Bible-Centre

La réflexion principale pour le 29 octobre 2025

L'humeur de la foule est changeante : quelques jours seulement séparent « hosanna ! » de « crucifie-le ! » Mais une foule est précisément une foule pour que la personne y disparaisse. Elle se dissout dans un grand « nous » collectif et irresponsable. Dans certaines circonstances, on peut la détruire physiquement, mais il est tout à fait inutile d'essayer d'entrer en communion avec elle. Tout simplement parce qu'il n'y a personne avec qui communiquer : dans une foule, il n'y a pas une seule personne.

Mais une foule peut être manipulée. Parfois. Avec certaines précautions et, d'ordinaire, jusqu'à une certaine limite. Et le grand prêtre, comme toute l'élite du Temple, maîtrisait parfaitement cet art. Son pouvoir reposait en grande partie là-dessus. Et, bien sûr, sur les jeux politiques qu'il menait, comme chef de la Judée, avec l'autorité romaine. Il y jouait en effrayant Rome avec les extrémistes religieux, les zélotes, avec lesquels il entretenait aussi son propre jeu secret, inconnu de Rome. Ou connu, mais toléré, Rome fermant les yeux et comptant sur le grand prêtre et son entourage comme sur un moindre mal. Il y jouait en laissant entendre la possibilité d'une grande guerre religieuse, vers laquelle il poussait lui-même en silence ceux qui étaient prêts à la déclencher.
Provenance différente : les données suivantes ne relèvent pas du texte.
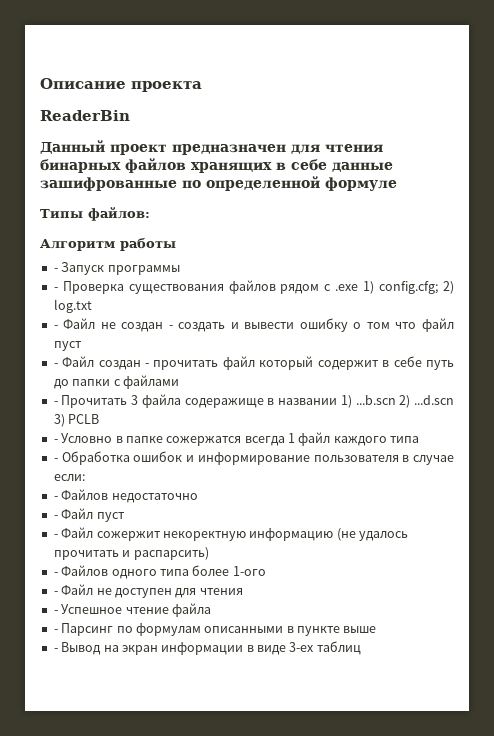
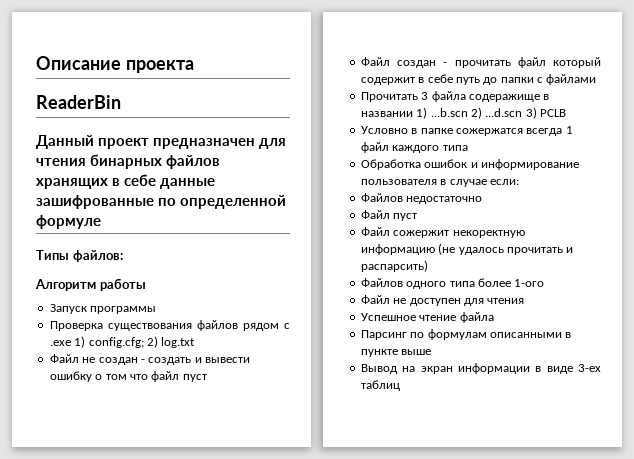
- - Запуск программы
+ Запуск программы
- - Проверка существования файлов рядом с .exe 1) config.cfg; 2) log.txt
+ Проверка существования файлов рядом с .exe 1) config.cfg; 2) log.txt
- - Файл не создан - создать и вывести ошибку о том что файл пуст
+ Файл не создан - создать и вывести ошибку о том что файл пуст
- - Файл создан - прочитать файл который содержит в себе путь до папки с файлами
+ Файл создан - прочитать файл который содержит в себе путь до папки с файлами
- - Прочитать 3 файла содеражище в названии 1) ...b.scn 2) ...d.scn 3) PCLB
+ Прочитать 3 файла содеражище в названии 1) ...b.scn 2) ...d.scn 3) PCLB
- - Условно в папке сожержатся всегда 1 файл каждого типа
+ Условно в папке сожержатся всегда 1 файл каждого типа
- - Обработка ошибок и информирование пользователя в случае если:
+ Обработка ошибок и информирование пользователя в случае если:
- - Файлов недостаточно
+ Файлов недостаточно
- - Файл пуст
+ Файл пуст
- - Файл сожержит некоректную информацию (не удалось прочитать и распарсить)
+ Файл сожержит некоректную информацию (не удалось прочитать и распарсить)
- - Файлов одного типа более 1-ого
+ Файлов одного типа более 1-ого
- - Файл не доступен для чтения
+ Файл не доступен для чтения
- - Успешное чтение файла
+ Успешное чтение файла
- - Парсинг по формулам описанными в пункте выше
+ Парсинг по формулам описанными в пункте выше
- - Вывод на экран информации в виде 3-ех таблиц
+ Вывод на экран информации в виде 3-ех таблиц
Et c'est ainsi que, sur une peur en partie réelle et en partie fantomatique, il bâtissait sa politique.

Et Jésus n'était pas seulement absent de ses yeux comme Personne ; il n'était même pas une personne avec une minuscule. Seulement une monnaie d'échange. Une occasion de prouver sa loyauté : nous n'avons pas d'autre roi que l'empereur ! Et de livrer à l'exécution un prédicateur gênant, absolument impossible à contrôler. Barabbas, c'était autre chose : un zélote, bien sûr, un extrémiste, mais l'un des leurs, un patriote, un ennemi des Romains, et surtout quelqu'un de compréhensible. Le Temple était en contact depuis longtemps avec de tels gens ; avec eux, on savait comment se comporter et à quoi s'attendre. Mais ici, il n'y avait qu'une surprise continue, inutile et incontrôlable, donc dangereuse. Mieux valait se débarrasser de ce prédicateur, mais pas de ses propres mains. Mieux valait le faire par les mains des Romains : pour le grand prêtre, c'était une option presque sans risque. Et si le procurateur s'obstinait, le grondement de la foule pouvait lui suggérer que des rapports pourraient parvenir à Rome sur son indulgence envers de dangereux rebelles, que le grand prêtre combattait et que lui, le procurateur, main et oeil de l'empereur, graciait.

Chacun joue son propre jeu. Sauf Jésus seul ; lui ne joue aucun jeu avec personne. Un tel homme n'est utile à personne. Et il ne lui reste qu'une chose : la croix. Il n'y a pour lui pas d'autre chemin.